🤖 AI Summary
This study addresses the challenge of distinguishing target from non-target fixations during free visual search in realistic visual scenes. We propose a multimodal intent recognition method integrating eye-tracking and electroencephalography (EEG), extracting features including fixation duration, saccade-related potentials (SRPs), and neural oscillatory activity to construct a cross-subject classification model. To our knowledge, this is the first work to achieve online fixation intent discrimination during naturalistic free visual search—specifically in ecologically valid tasks such as desktop icon search and tool localization in cluttered industrial environments—thereby overcoming the limitations of prior studies that rely on abstract stimuli and constrained gaze trajectories. The proposed model achieves a cross-subject classification accuracy of 83.6%, significantly outperforming an SRP-only baseline (56.9%), demonstrating strong generalizability and robustness in complex, real-world settings.
📝 Abstract
Distinguishing target from non-target fixations during visual search is a fundamental building block to understand users' intended actions and to build effective assistance systems.

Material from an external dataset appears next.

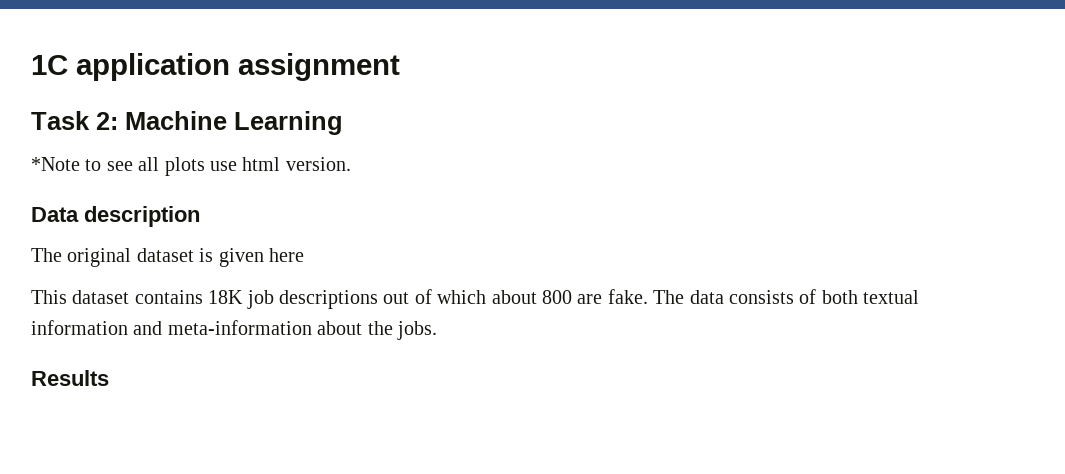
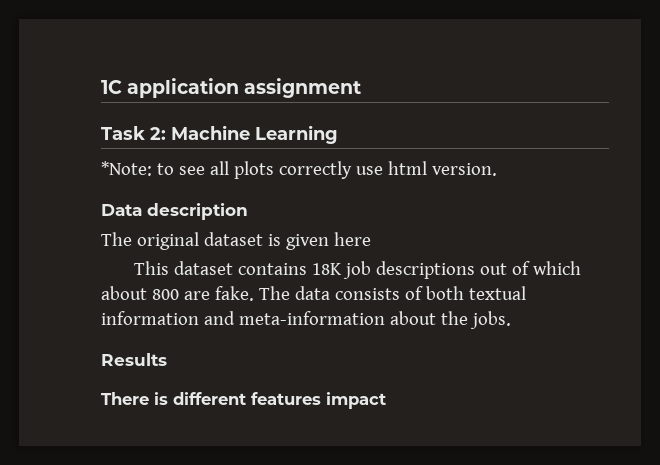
[31,157,80,171] *Note -> [101,161,152,176] *Note:
(205, 166) none -> [278,161,352,179] correctly
(109, 378) none -> [101,392,386,409] // There is different features impact

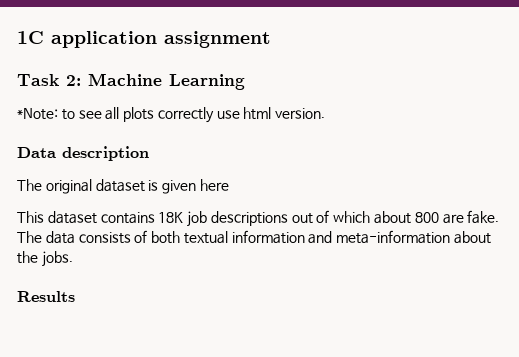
[101,392,386,409] // There is different features impact -> (75, 296) none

While prior research indicated the feasibility of classifying target vs. non-target fixations based on eye tracking and electroencephalography (EEG) data, these studies were conducted with explicitly instructed search trajectories, abstract visual stimuli, and disregarded any scene context. This is in stark contrast with the fact that human visual search is largely driven by scene characteristics and raises questions regarding generalizability to more realistic scenarios. To close this gap, we, for the first time, investigate the classification of target vs. non-target fixations during free visual search in realistic scenes. In particular, we conducted a 36-participants user study using a large variety of 140 realistic visual search scenes in two highly relevant application scenarios: searching for icons on desktop backgrounds and finding tools in a cluttered workshop. Our approach based on gaze and EEG features outperforms the previous state-of-the-art approach based on a combination of fixation duration and saccade-related potentials. We perform extensive evaluations to assess the generalizability of our approach across scene types. Our approach significantly advances the ability to distinguish between target and non-target fixations in realistic scenarios, achieving 83.6% accuracy in cross-user evaluations. This substantially outperforms previous methods based on saccade-related potentials, which reached only 56.9% accuracy.